OpenAI Launches Sora: A Groundbreaking Text-to-Video AI Model

still image from video generated using OpenAI Sora AI model
Image Courtesy: OpenAI
In Short
  • OpenAI has announced an impressive text-to-video AI model called Sora. It can generate realistic videos up to one minute.
  • Sora can generate videos up to a resolution of 1080p and handles reflections, and shadows pretty well. Many experts believe Sora is trained on Unreal Engine simulations.
  • It's currently not available to regular users. OpenAI is red-teaming with experts to assess the model for bias, risks, and harms.

Just when Google announced its next-gen Gemini 1.5 Pro model, OpenAI rained on Google’s parade with the surprise announcement of Sora, a breakthrough text-to-video AI model. The new video generation model, Sora, is different from anything we have seen so far in the AI industry. From the examples we’ve seen, video generation models like Runway’s Gen-2 and Pika pale in comparison to the Sora model. Here is everything you need to know about OpenAI’s new Sora model.

Sora Can Generate Videos Up to 1 Minute

OpenAI’s text-to-video AI model, Sora, can generate highly detailed videos (up to 1080p) from textual prompts. It follows user prompts extremely well and simulates the physical world in motion. The most impressive part is that Sora can generate AI videos up to one minute, which is far longer than existing text-to-video models which generate videos up to three or four seconds.

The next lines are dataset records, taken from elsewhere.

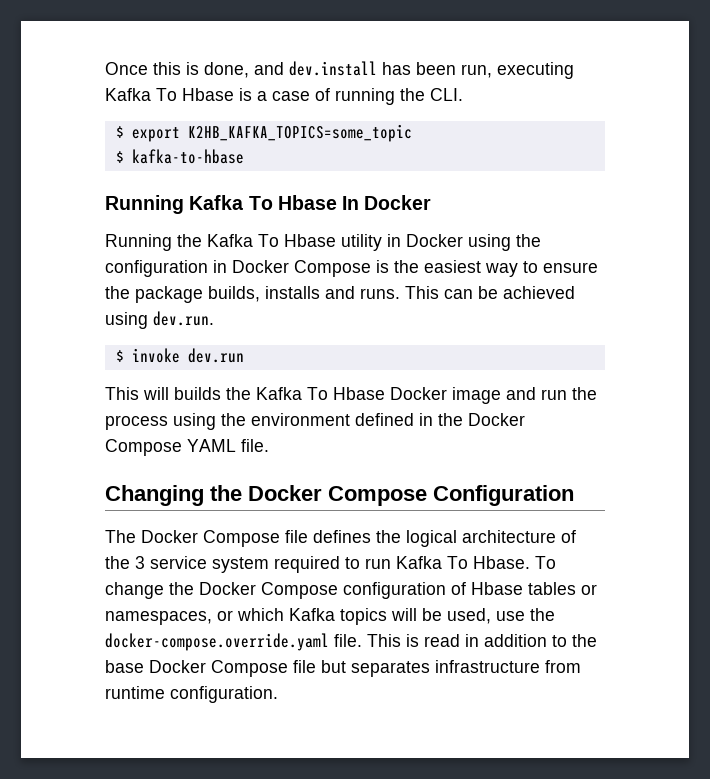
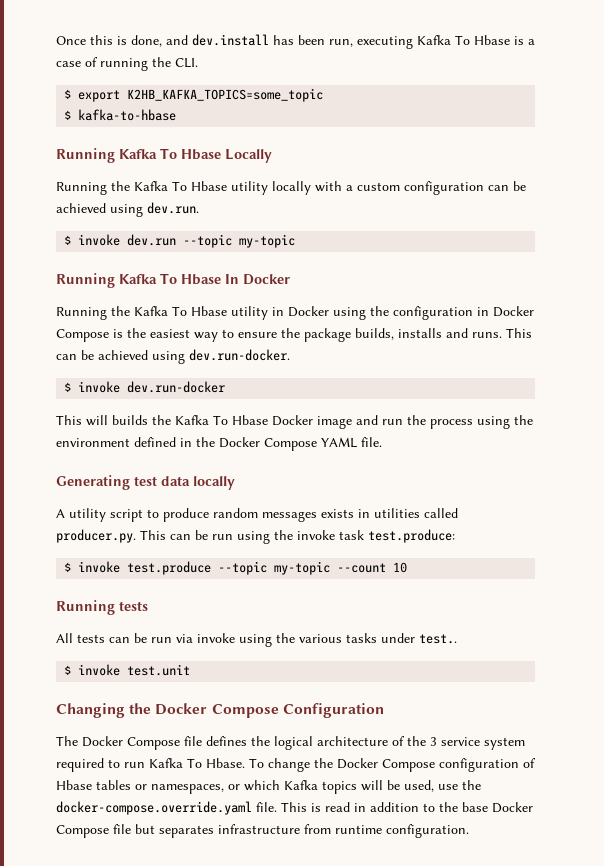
(244, 156) none -> [56,148,272,163] [56,181,526,195] [56,202,199,217] [64,234,296,248] // Running Kafka To Hbase Locally // Running the Kafka To Hbase utility locally with a custom configuration can be achieved using dev.run. // $ invoke dev.run --topic my-topic
[153,311,214,326] [115,348,244,363] dev.run. // $ invoke dev.run -> [189,349,290,361] [64,381,226,393] dev.run-docker. // $ invoke dev.run-docker
(269, 445) none -> [56,475,235,490] [56,508,458,522] [56,529,455,544] [64,561,408,575] [56,600,148,615] [56,633,457,647] [64,664,191,676] // Generating test data locally // A utility script to produce random messages exists in utilities called producer.py. This can be run using the invoke task test.produce: // $ invoke test.produce --topic my-topic --count 10 // Running tests // All tests can be run via invoke using the various tasks under test.. // $ invoke test.unit

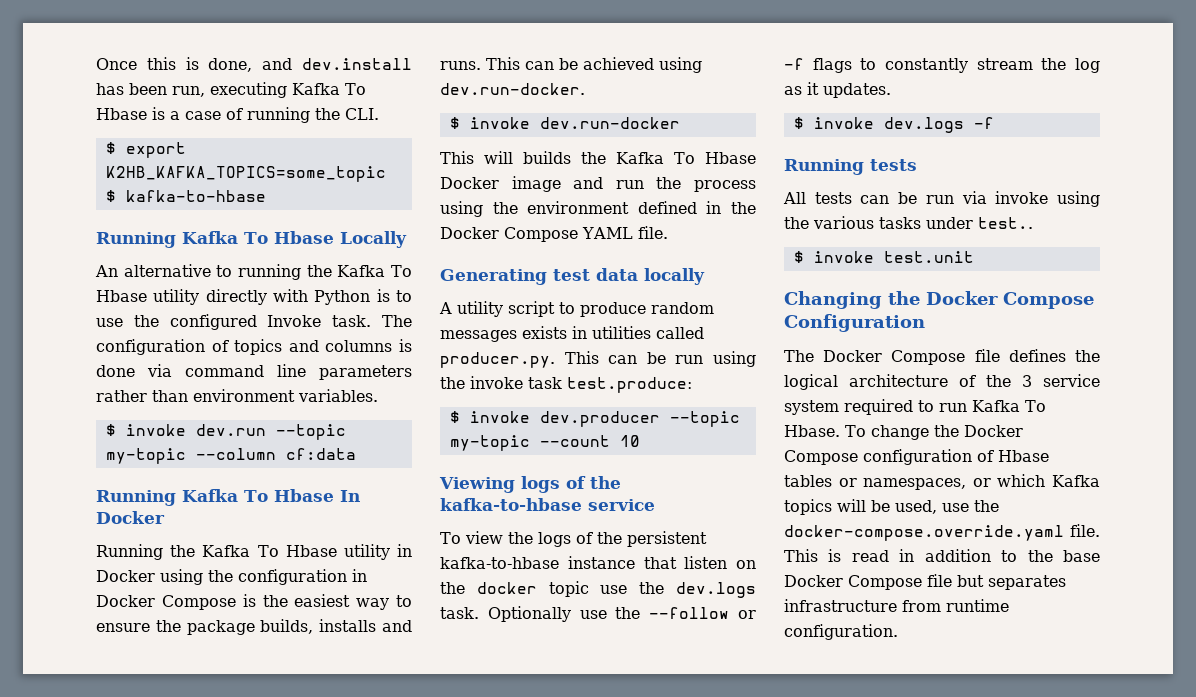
[56,181,526,195] [56,202,199,217] Running the Kafka To Hbase utility locally with a custom configuration can be achieved using dev.run. -> [95,264,413,280] [96,289,412,305] [96,314,413,330] [96,339,412,355] [96,364,412,380] [96,389,378,402] An alternative to running the Kafka To Hbase utility directly with Python is to use the configured Invoke task. The configuration of topics and columns is done via command line parameters rather than environment variables.
(296, 241) none -> [195,448,356,460] --column cf:data
[127,561,212,575] test.produce -> [539,411,660,427] dev.producer
(408, 567) none -> [439,476,621,493] [440,498,655,511] [440,531,707,547] [440,556,756,569] [440,581,756,598] [440,606,756,622] [784,58,1100,73] [784,82,891,98] [793,117,994,133] // Viewing logs of the kafka-to-hbase service // To view the logs of the persistent kafka-to-hbase instance that listen on the docker topic use the dev.logs task. Optionally use the --follow or -f flags to constantly stream the log as it updates. // $ invoke dev.logs -f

OpenAI has showcased many visual examples to demonstrate Sora’s powerful capability. The ChatGPT maker says Sora has a deep understanding of language and can generate “compelling characters that express vibrant emotions“. It can also create several different shots in a single video with characters and scenes persisting throughout the video.

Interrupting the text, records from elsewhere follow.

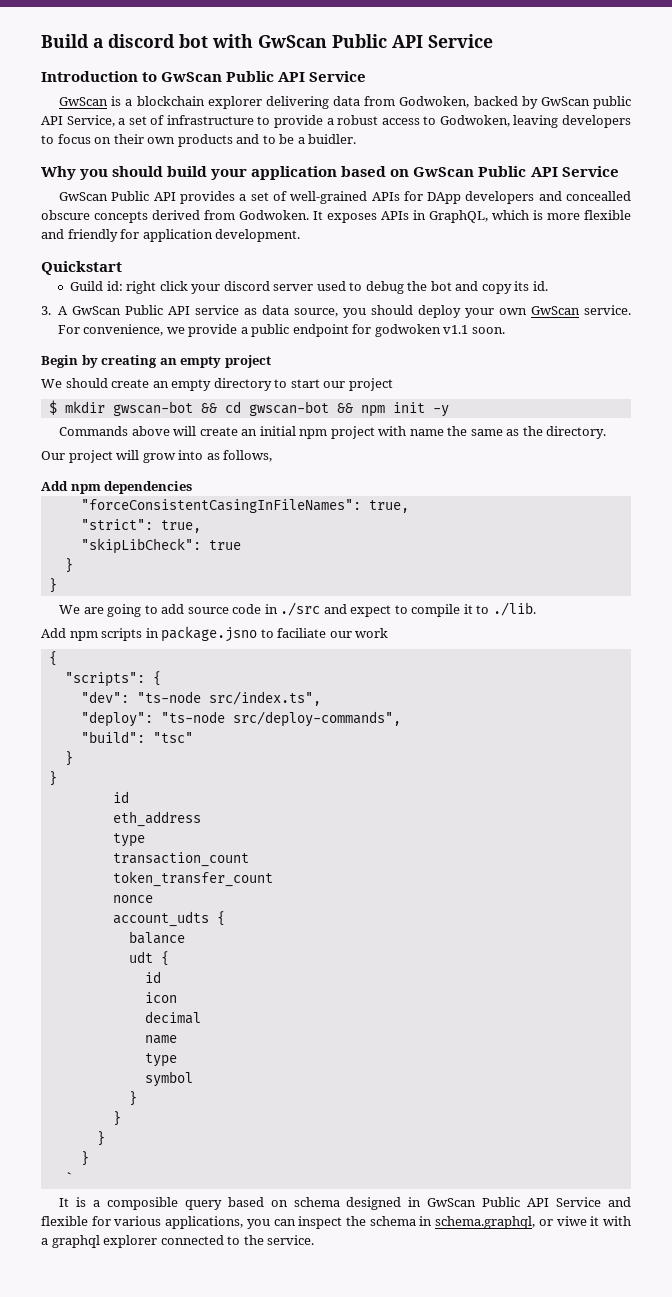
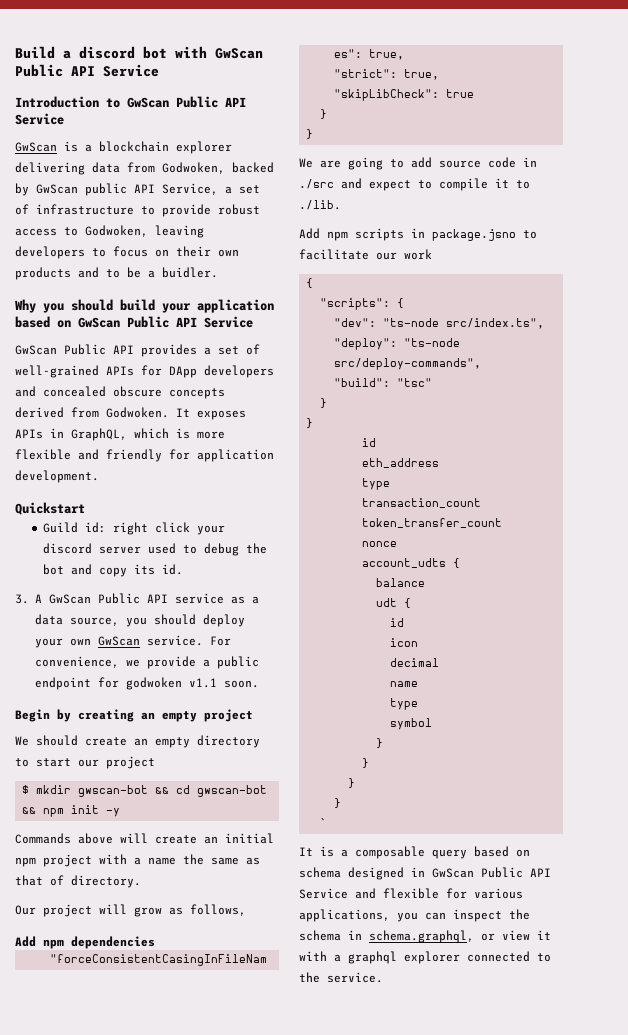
[326,118,334,125] a -> (211, 210) none
[565,191,631,201] concealled -> [43,386,106,397] concealed
(257, 311) none -> [252,596,259,604] a
(407, 431) none -> [134,857,141,865] a
[522,426,543,436] the -> [15,875,64,886] that of
[178,450,204,460] into -> (162, 912) none
[277,628,327,638] faciliate -> [299,249,369,260] facilitate
[106,1197,178,1210] composible -> [355,846,425,859] composable
[556,1216,587,1226] viwe -> [502,930,530,941] view

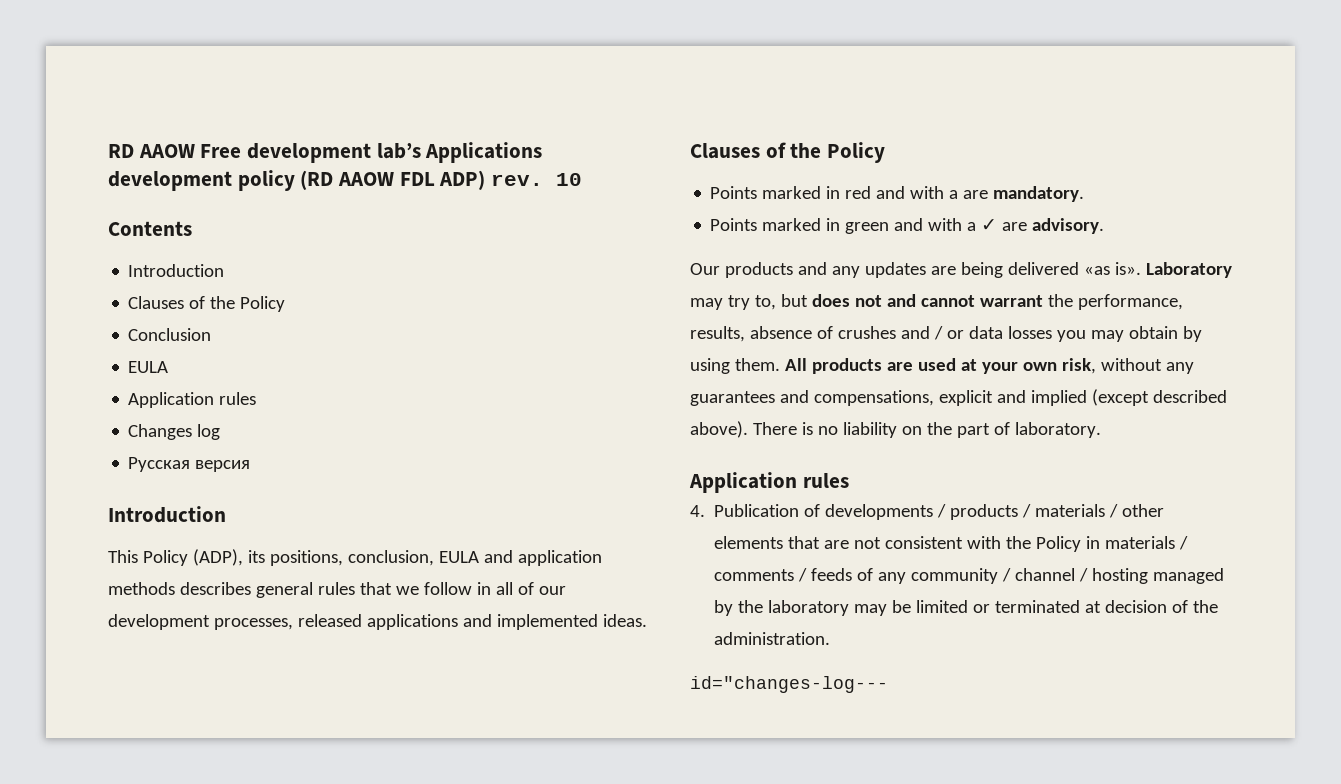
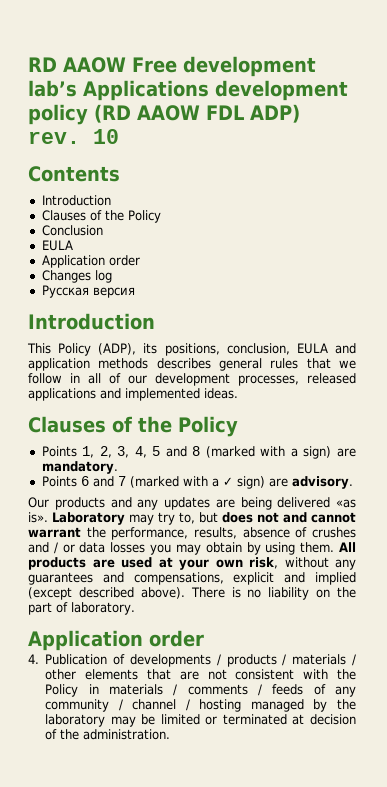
[219,392,257,405] rules -> [108,255,140,266] order
[762,186,959,199] marked in red and with a -> [82,446,332,459] 1, 2, 3, 4, 5 and 8 (marked with a sign)
[762,218,924,234] marked in green and -> [80,476,179,488] 6 and 7 (marked
(998, 225) none -> [236,476,265,489] sign)
[802,473,849,488] rules -> [149,630,204,647] order
[690,676,888,693] // id="changes-log--- -> (171, 734) none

That said, Sora has some deficiencies too. Currently, it doesn’t understand the physics of the real world very well. OpenAI explains, “A person might take a bite out of a cookie, but afterward, the cookie may not have a bite mark“.

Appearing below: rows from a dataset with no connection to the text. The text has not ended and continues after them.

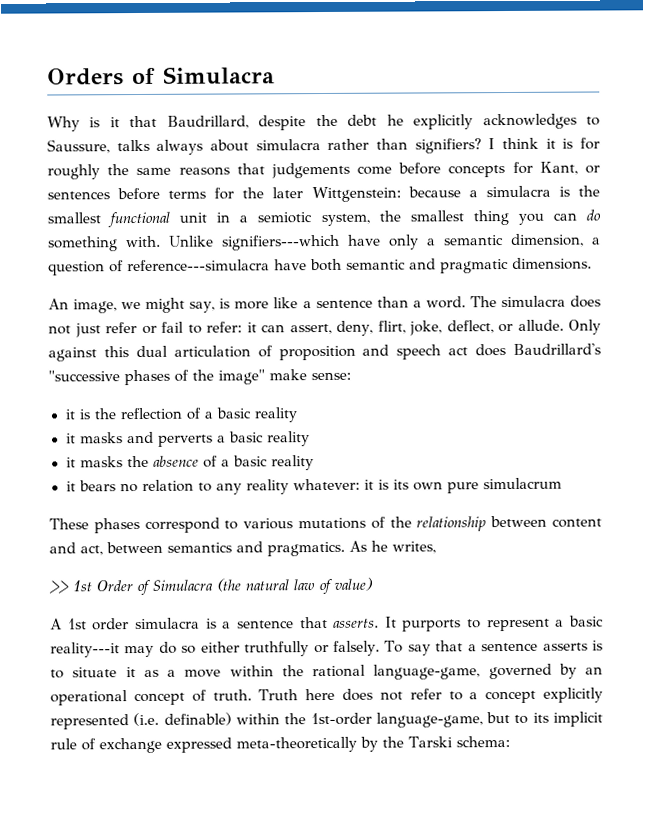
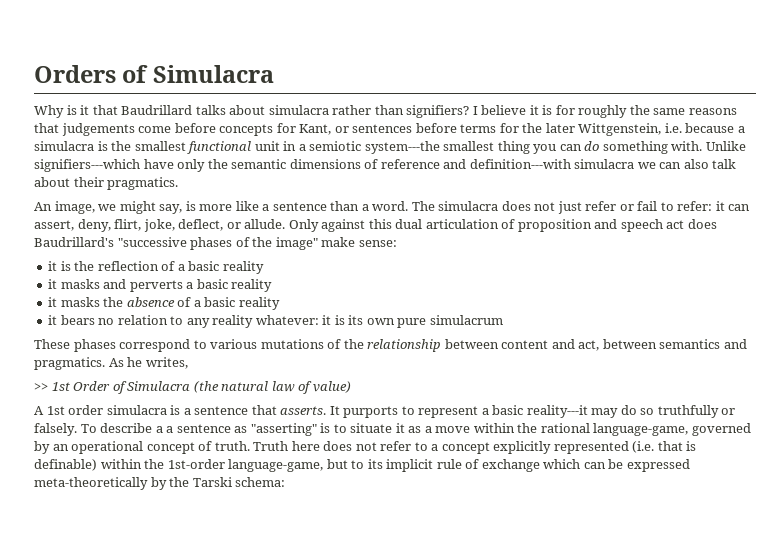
[166,113,600,131] [47,139,204,155] Baudrillard, despite the debt he explicitly acknowledges to Saussure, talks always -> [121,105,226,115] Baudrillard talks
[502,137,539,150] think -> [481,105,527,115] believe
[311,186,401,203] Wittgenstein: -> [578,123,682,136] Wittgenstein, i.e.
[320,210,401,227] system, the -> [364,141,440,154] system---the
[427,233,601,247] [48,257,592,276] a semantic dimension, a question of reference---simulacra have both semantic and pragmatic dimensions. -> [207,159,737,169] [34,177,179,190] the semantic dimensions of reference and definition---with simulacra we can also talk about their pragmatics.
[200,641,240,653] either -> (655, 411) none
[407,640,588,656] say that a sentence asserts -> [100,423,317,436] describe a a sentence as "asserting"
(160, 719) none -> [657,441,697,451] that is
(162, 745) none -> [543,459,624,469] which can be

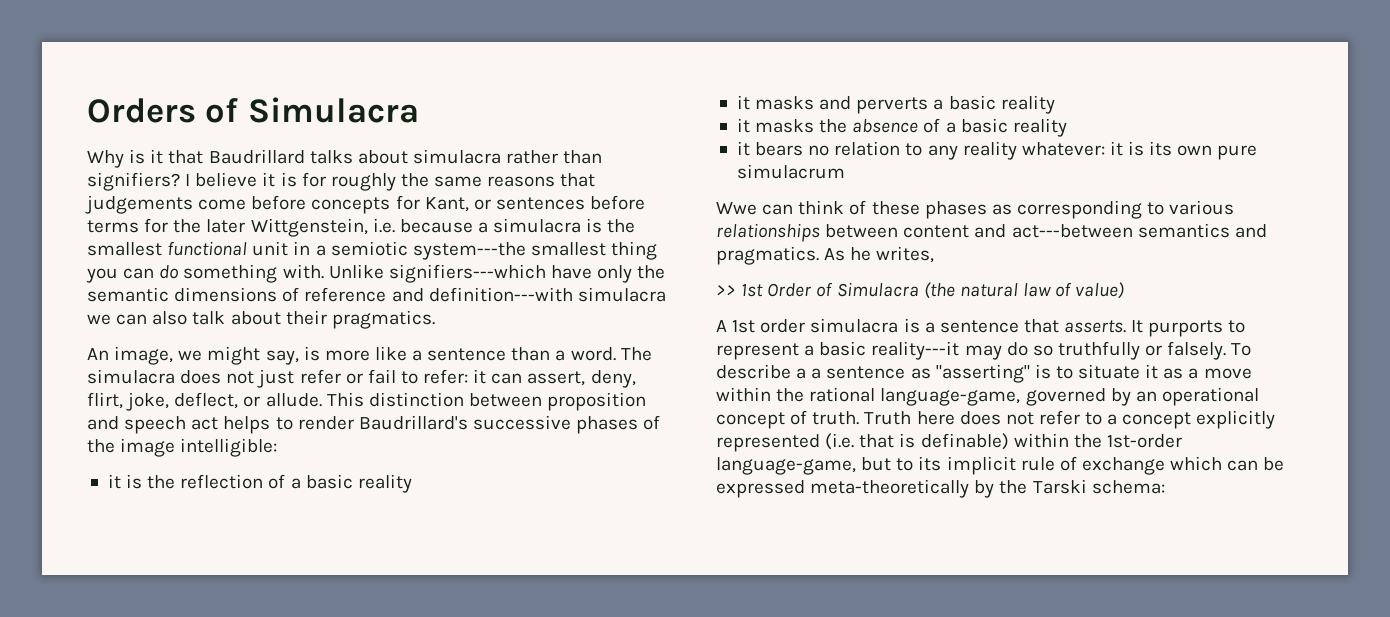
[288,219,717,232] [34,237,397,250] Only against this dual articulation of proposition and speech act does Baudrillard's "successive phases of the image" make sense: -> [326,392,647,411] [87,415,661,434] [87,438,278,457] This distinction between proposition and speech act helps to render Baudrillard's successive phases of the image intelligible:
[34,339,442,352] These phases correspond to various mutations of the relationship -> [716,200,1235,219] [716,223,820,242] Wwe can think of these phases as corresponding to various relationships
[578,339,657,351] act, between -> [1011,224,1133,238] act---between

As for the model architecture, OpenAI says Sora is a diffusion model built on the transformer architecture. It uses the recaptioning technique introduced with Dall -E 3 that generates a highly descriptive prompt from a sample user prompt. Apart from text-to-video generation, Sora can also create videos from still images, animate them, and extend the frame in a video format.

Looking at the breathtaking videos generated using the Sora model, many experts believe that Sora might be trained on synthetically generated data from Unreal Engine 5 given the similarities with UE5 simulations. Sora-generated videos don’t have the usual distortion of hands and characters that we generally see on other diffusion models. It may also be using Neural Radiance Field (NeRF) to generate 3D scenes from 2D images.

Whatever the case, it seems OpenAI has made another breakthrough with Sora, and it’s palpable from OpenAI’s ending remarks on its blog, stressing on achieving AGI.

Sora serves as a foundation for models that can understand and simulate the real world, a capability we believe will be an important milestone for achieving AGI.

Sora is not available for regular users to try at the moment. Currently, OpenAI is red-teaming with experts to evaluate the model for harms and risks. The company is also giving access to Sora to several filmmakers, designers, and artists to get feedback and improve the model before a public release.